Biologic Institute Web site now on line
In the middle of the huge Expelled flap, the ID-friendly Biologic Institute of Redmond, Washington, put up its Web page. A list of the personnel is here and research interests are here , for the convenience of reasonable persons and inconvenience of mindless detractors.
For the convenience of reasonable persons only, there is this:
We are not the only ones expecting big things to come from the connection of engineering to biology. Biomimetics, the growing field that emulates engineering principles found in biology, has similar expectations. What distinguishes us from most scientists, though, is our interest in turning this around—allowing what we know as engineers and designers to inform our understanding of biology.
and an elegant essay by the Institute's Doug Axe, explaining problems with how unguided evolution is supposed to work:
For a succession of changes to illustrate an adaptive process, each one has to provide not just function but function that is helpful in the sense of advancing a principal objective ... New functions are only adaptive if they advance that objective. Language has communication as a principal objective. While these objectives are very different, both imply that functions are very unlikely to be helpful simply by virtue of being new.
For example, imagine needing to communicate something with a vocabulary restricted to four-letter English words. “NEED HELP CALL COPS”, might be the desired message.

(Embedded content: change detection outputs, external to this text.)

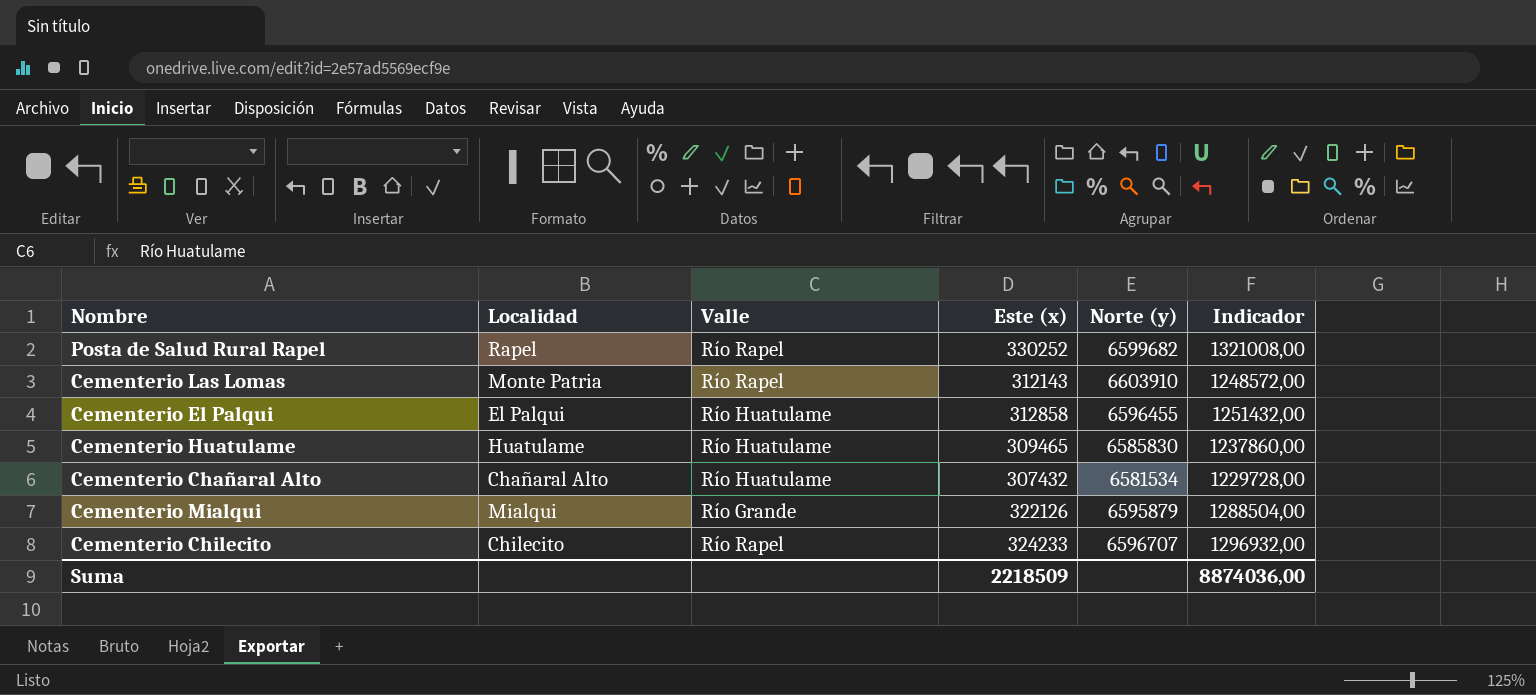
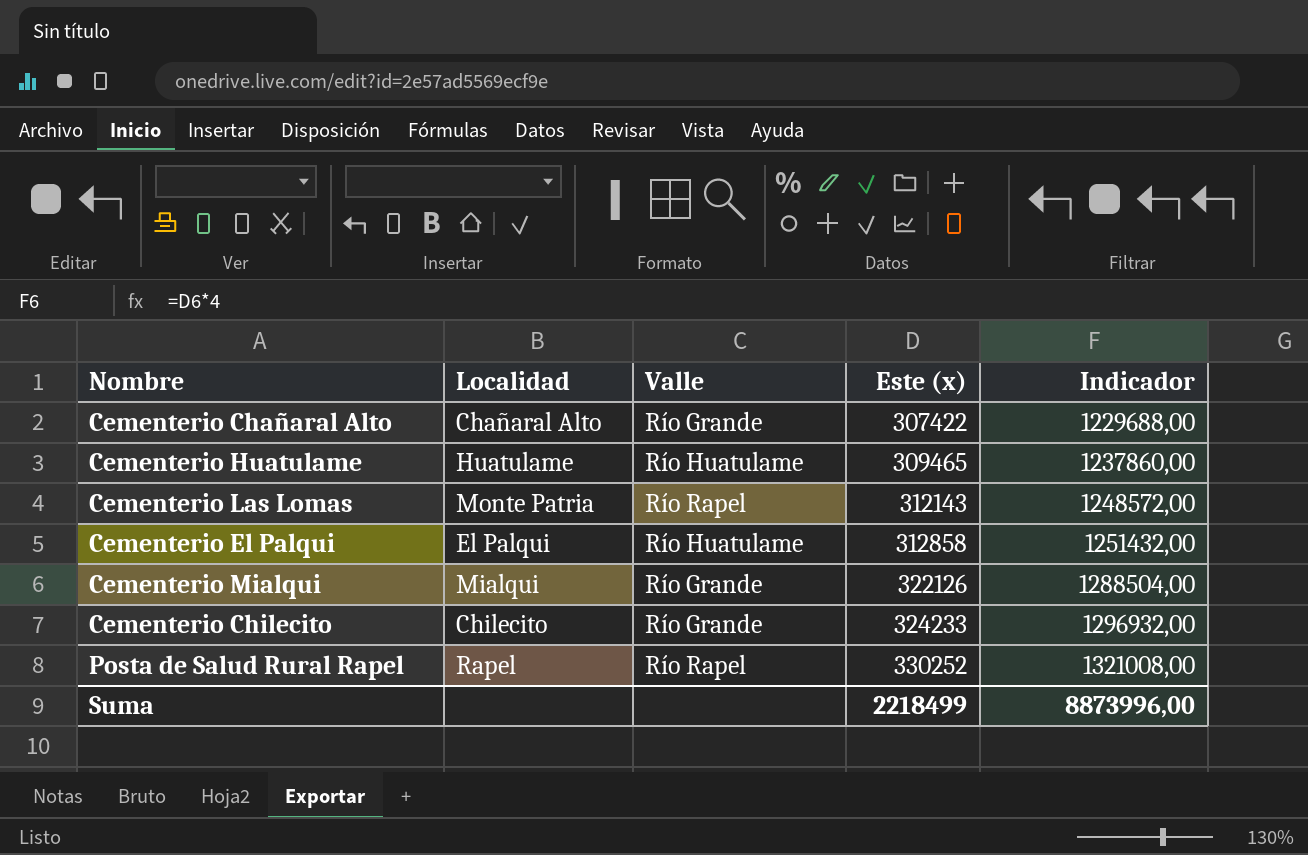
row order: none -> Este (x) ascending
column Norte (y) | position: 5 -> none
Cementerio Chañaral Alto | Valle: Río Huatulame -> Río Grande
Cementerio Chañaral Alto | Este (x): 307432 -> 307422
Cementerio Chañaral Alto | Indicador: 1229728,00 -> 1229688,00
Cementerio Chilecito | Valle: Río Rapel -> Río Grande
Suma | Este (x): 2218509 -> 2218499
Suma | Indicador: 8874036,00 -> 8873996,00

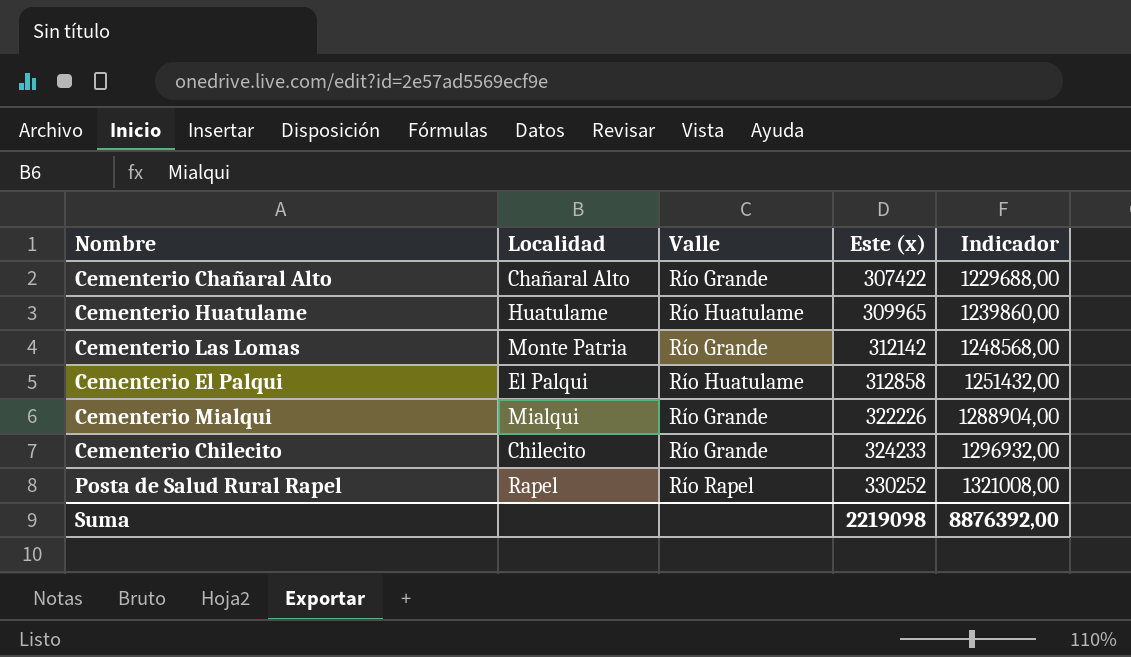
Cementerio Huatulame | Este (x): 309465 -> 309965
Cementerio Huatulame | Indicador: 1237860,00 -> 1239860,00
Cementerio Las Lomas | Valle: Río Rapel -> Río Grande
Cementerio Las Lomas | Este (x): 312143 -> 312142
Cementerio Las Lomas | Indicador: 1248572,00 -> 1248568,00
Cementerio Mialqui | Este (x): 322126 -> 322226
Cementerio Mialqui | Indicador: 1288504,00 -> 1288904,00
Suma | Este (x): 2218499 -> 2219098
Suma | Indicador: 8873996,00 -> 8876392,00

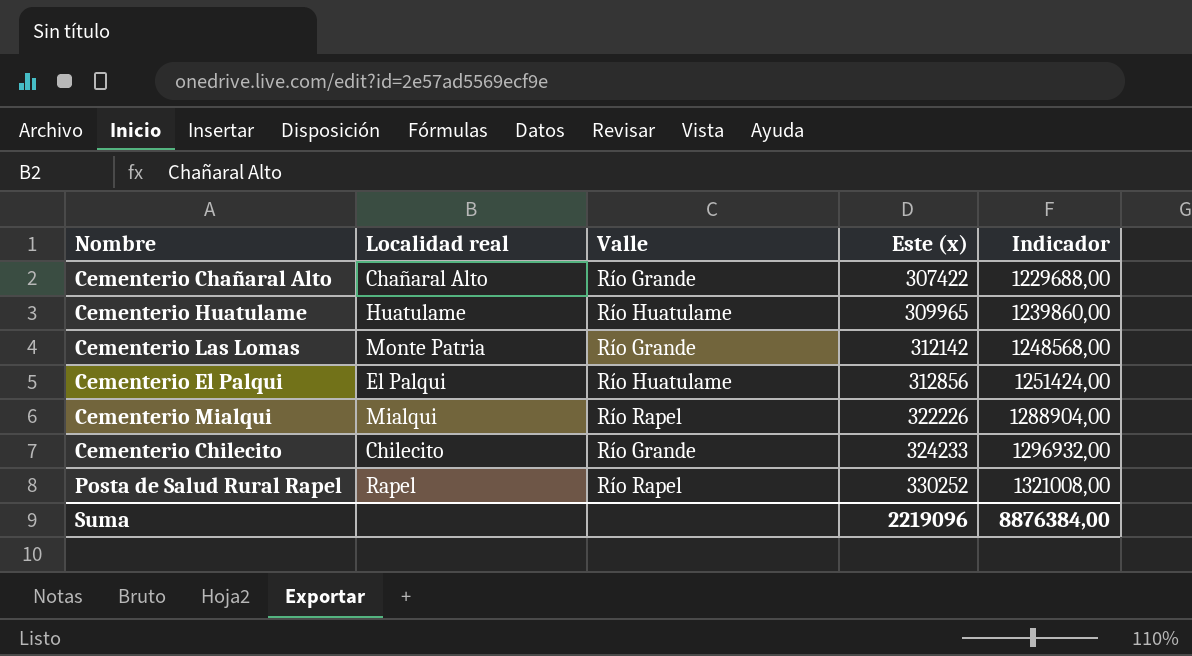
column name: Localidad -> Localidad real
Cementerio El Palqui | Este (x): 312858 -> 312856
Cementerio El Palqui | Indicador: 1251432,00 -> 1251424,00
Cementerio Mialqui | Valle: Río Grande -> Río Rapel
Suma | Este (x): 2219098 -> 2219096
Suma | Indicador: 8876392,00 -> 8876384,00

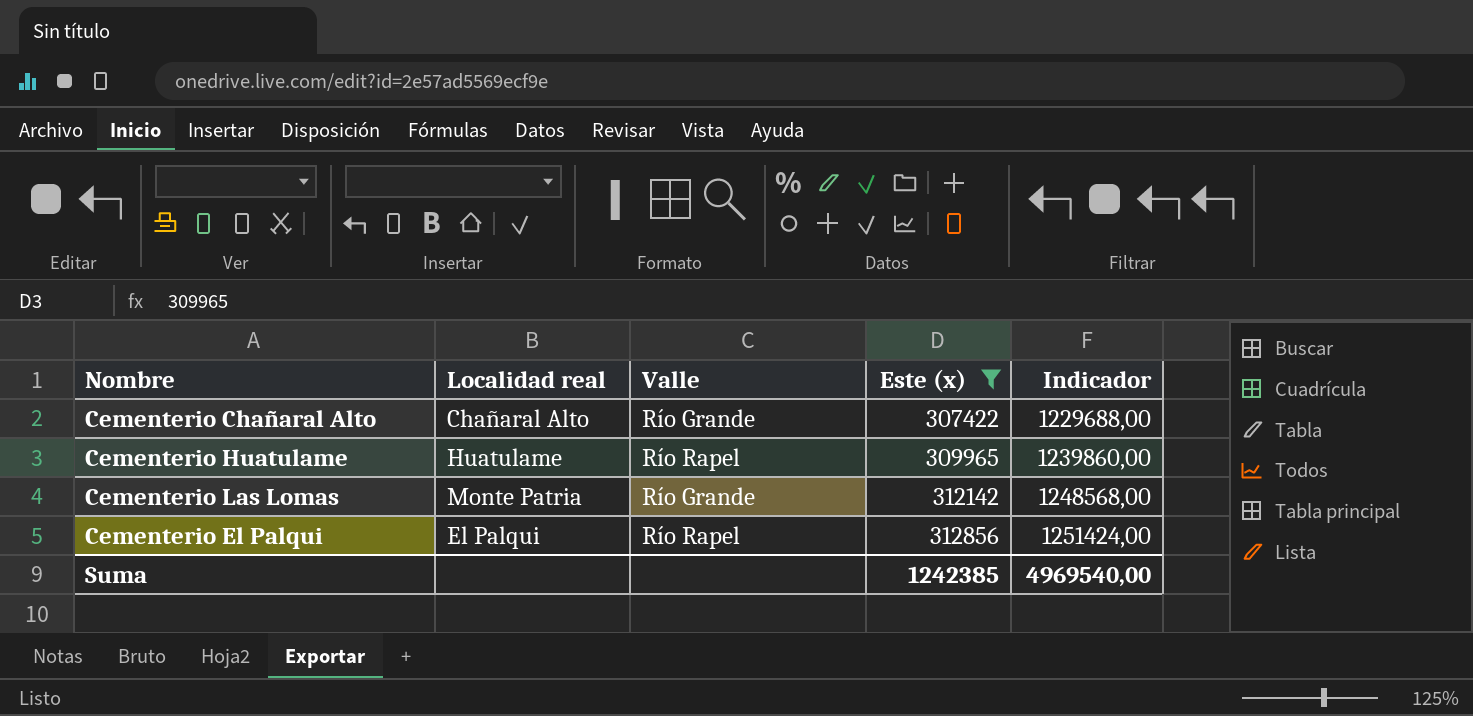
filter: none -> Este (x) <= 312856
Cementerio Huatulame | Valle: Río Huatulame -> Río Rapel
Cementerio El Palqui | Valle: Río Huatulame -> Río Rapel
Suma | Este (x): 2219096 -> 1242385
Suma | Indicador: 8876384,00 -> 4969540,00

As a further restriction, suppose you’re granted your first word but have to construct the rest of your message from single-letter variants of that word or subsequent ones. Suppose also that adding a word is permissible only if it advances your communication objective as is. It becomes apparent that your objective needs to be met with your first word—the one given to you—because these constraints virtually preclude adding anything to it. “HELP” on its own is much better than “HELP KELP” or “HEAP HELP”.
Well, I will watch this with interest.